Description of the task:
If a record contains a picture, skip the picture and transcribe the rest exactly.

Entries supplied:
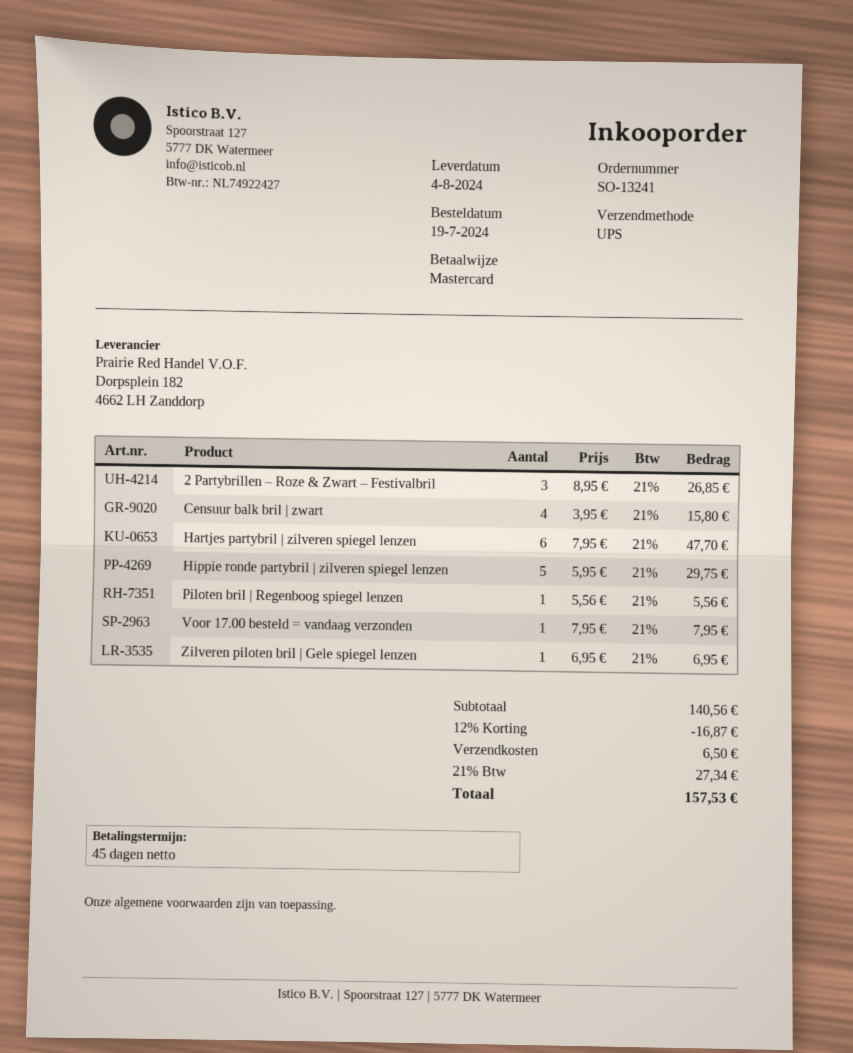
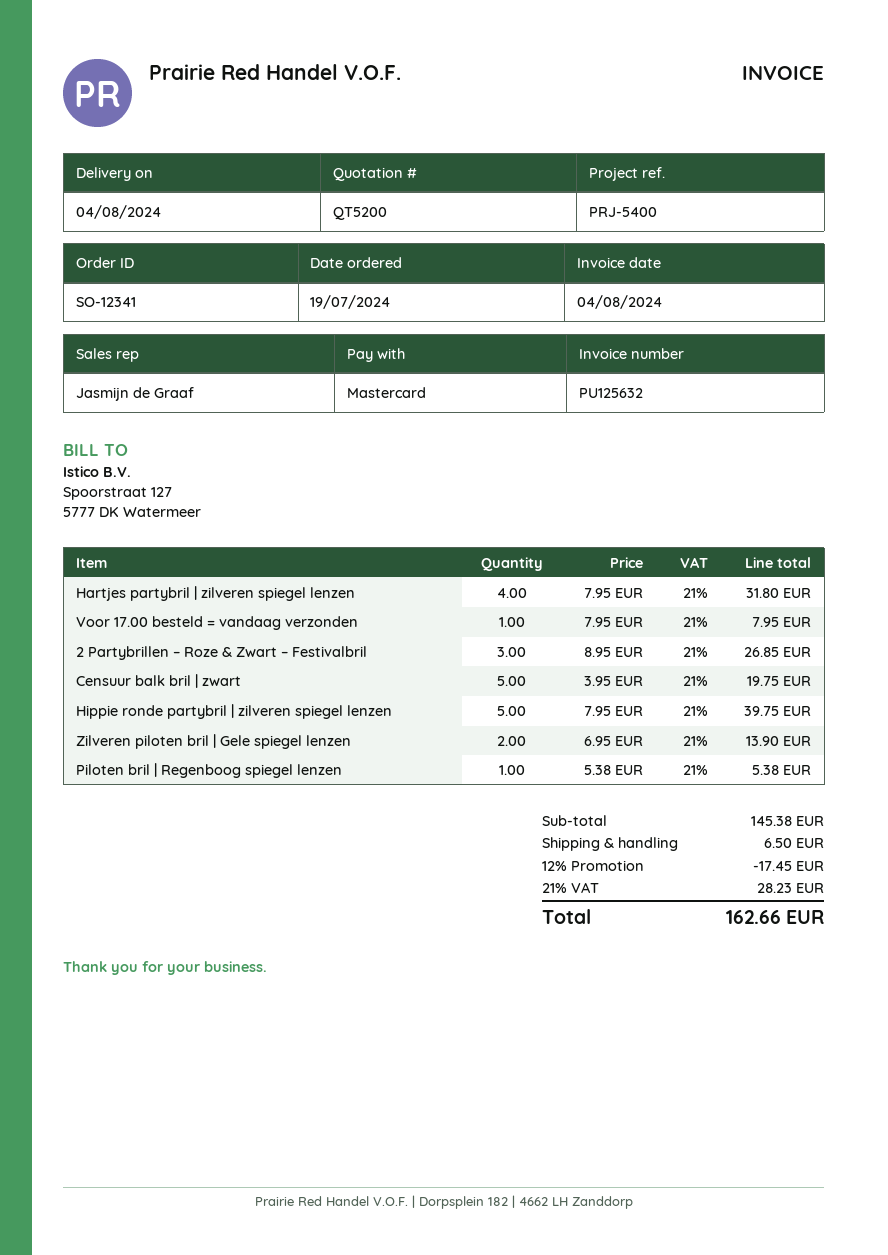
order number: SO-13241 -> SO-12341
Censuur balk bril | zwart: 4 x 3.95 = 15.80 -> 5 x 3.95 = 19.75
Hartjes partybril | zilveren spiegel lenzen: 6 x 7.95 = 47.70 -> 4 x 7.95 = 31.80
Hippie ronde partybril | zilveren spiegel lenzen: 5 x 5.95 = 29.75 -> 5 x 7.95 = 39.75
Piloten bril | Regenboog spiegel lenzen: 1 x 5.56 = 5.56 -> 1 x 5.38 = 5.38
Zilveren piloten bril | Gele spiegel lenzen: 1 x 6.95 = 6.95 -> 2 x 6.95 = 13.90
subtotal: 140.56 -> 145.38
discount: 12% = 16.87 -> 12% = 17.45
tax: 21% = 27.34 -> 21% = 28.23
total: 157.53 -> 162.66

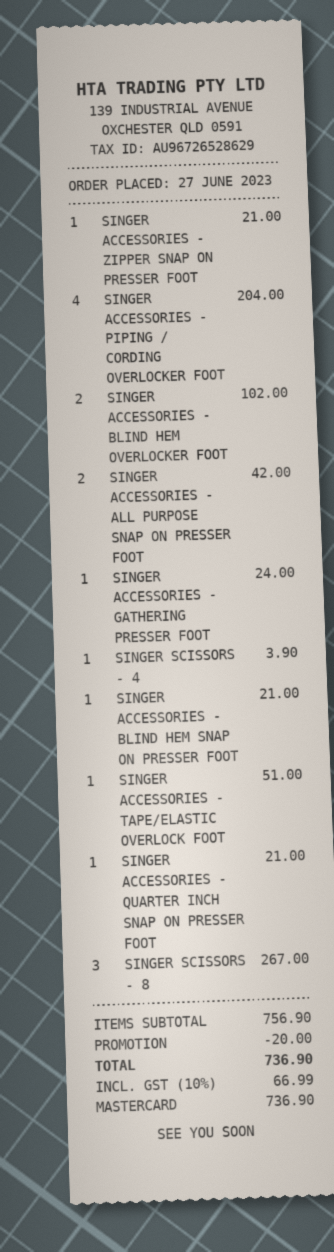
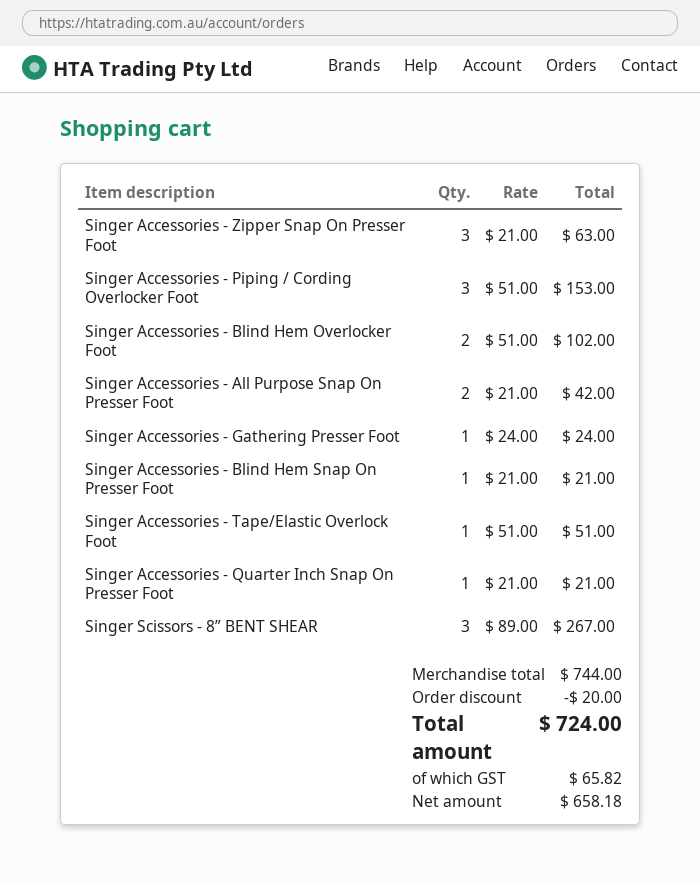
SINGER ACCESSORIES - ZIPPER SNAP ON PRESSER FOOT: 1 for 21.00 -> 3 for 63.00
SINGER ACCESSORIES - PIPING / CORDING OVERLOCKER FOOT: 4 for 204.00 -> 3 for 153.00
SINGER SCISSORS - 4: 1 for 3.90 -> none
subtotal: 756.90 -> 744.00
tax: 66.99 -> 65.82
total: 736.90 -> 724.00

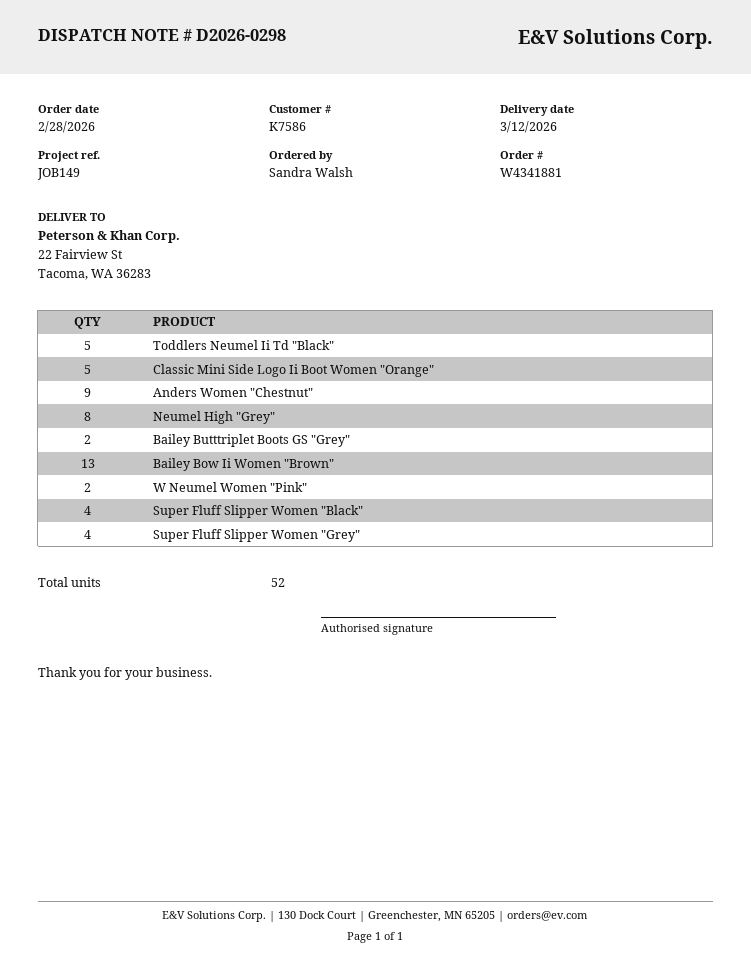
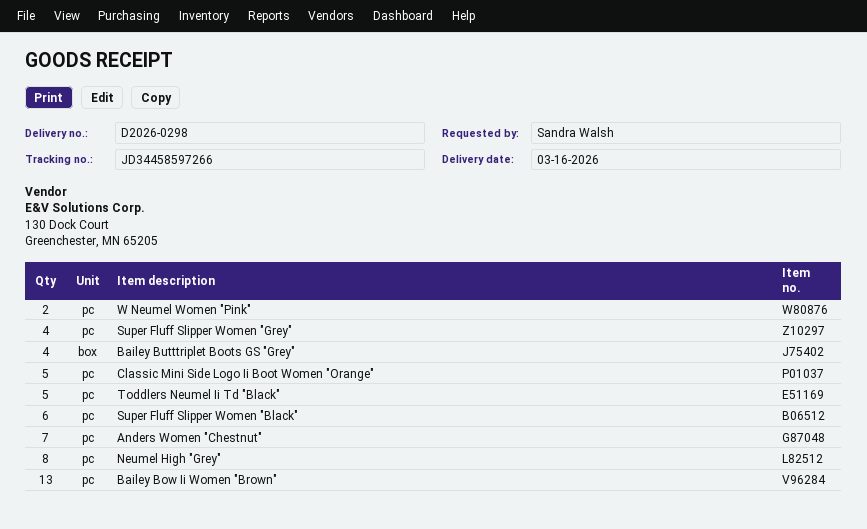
delivery date: 2026-03-12 -> 2026-03-16
Anders Women "Chestnut": 9 -> 7
Bailey Butttriplet Boots GS "Grey": 2 -> 4
Super Fluff Slipper Women "Black": 4 -> 6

Completed exercise:
order number: SO-13241 -> SO-12341
Censuur balk bril | zwart: 4 x 3.95 = 15.80 -> 5 x 3.95 = 19.75
Hartjes partybril | zilveren spiegel lenzen: 6 x 7.95 = 47.70 -> 4 x 7.95 = 31.80
Hippie ronde partybril | zilveren spiegel lenzen: 5 x 5.95 = 29.75 -> 5 x 7.95 = 39.75
Piloten bril | Regenboog spiegel lenzen: 1 x 5.56 = 5.56 -> 1 x 5.38 = 5.38
Zilveren piloten bril | Gele spiegel lenzen: 1 x 6.95 = 6.95 -> 2 x 6.95 = 13.90
subtotal: 140.56 -> 145.38
discount: 12% = 16.87 -> 12% = 17.45
tax: 21% = 27.34 -> 21% = 28.23
total: 157.53 -> 162.66

SINGER ACCESSORIES - ZIPPER SNAP ON PRESSER FOOT: 1 for 21.00 -> 3 for 63.00
SINGER ACCESSORIES - PIPING / CORDING OVERLOCKER FOOT: 4 for 204.00 -> 3 for 153.00
SINGER SCISSORS - 4: 1 for 3.90 -> none
subtotal: 756.90 -> 744.00
tax: 66.99 -> 65.82
total: 736.90 -> 724.00

delivery date: 2026-03-12 -> 2026-03-16
Anders Women "Chestnut": 9 -> 7
Bailey Butttriplet Boots GS "Grey": 2 -> 4
Super Fluff Slipper Women "Black": 4 -> 6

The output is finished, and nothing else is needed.